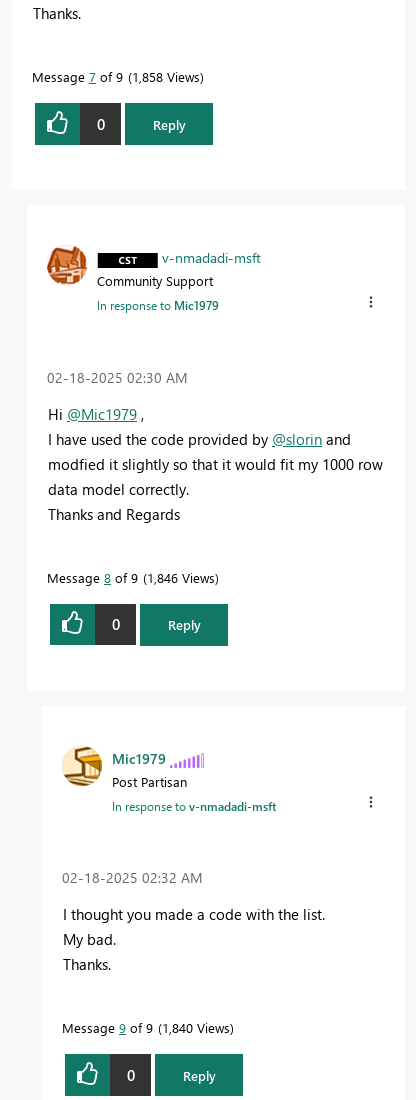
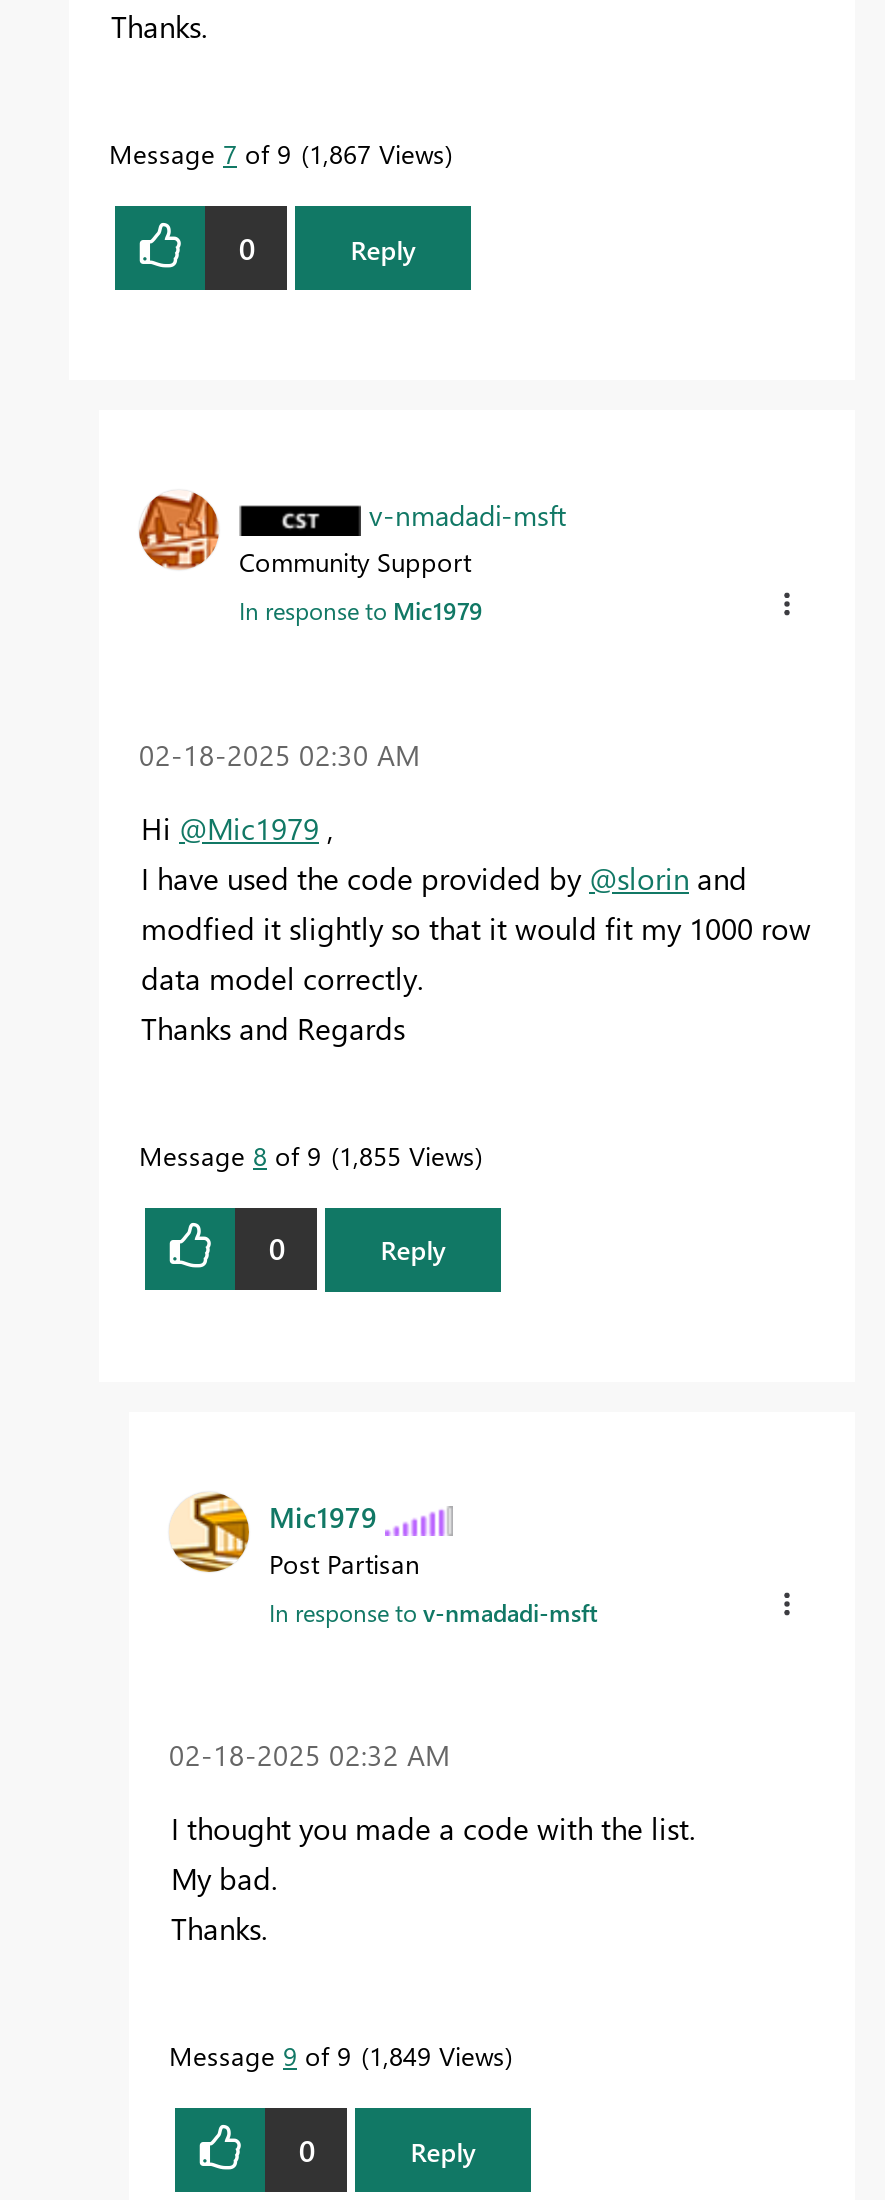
- Message 7 of 9 1,858 Views
+ Message 7 of 9 1,867 Views

- Message 8 of 9 1,846 Views
+ Message 8 of 9 1,855 Views

- Message 9 of 9 1,840 Views
+ Message 9 of 9 1,849 Views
-- -- --
_TASK_: Each line from the one that contains "9 1,867 Views" through the end of the material above should be returned exactly, and nothing else.

_RESULT FOR THIS TASK_:
+ Message 7 of 9 1,867 Views

- Message 8 of 9 1,846 Views
+ Message 8 of 9 1,855 Views

- Message 9 of 9 1,840 Views
+ Message 9 of 9 1,849 Views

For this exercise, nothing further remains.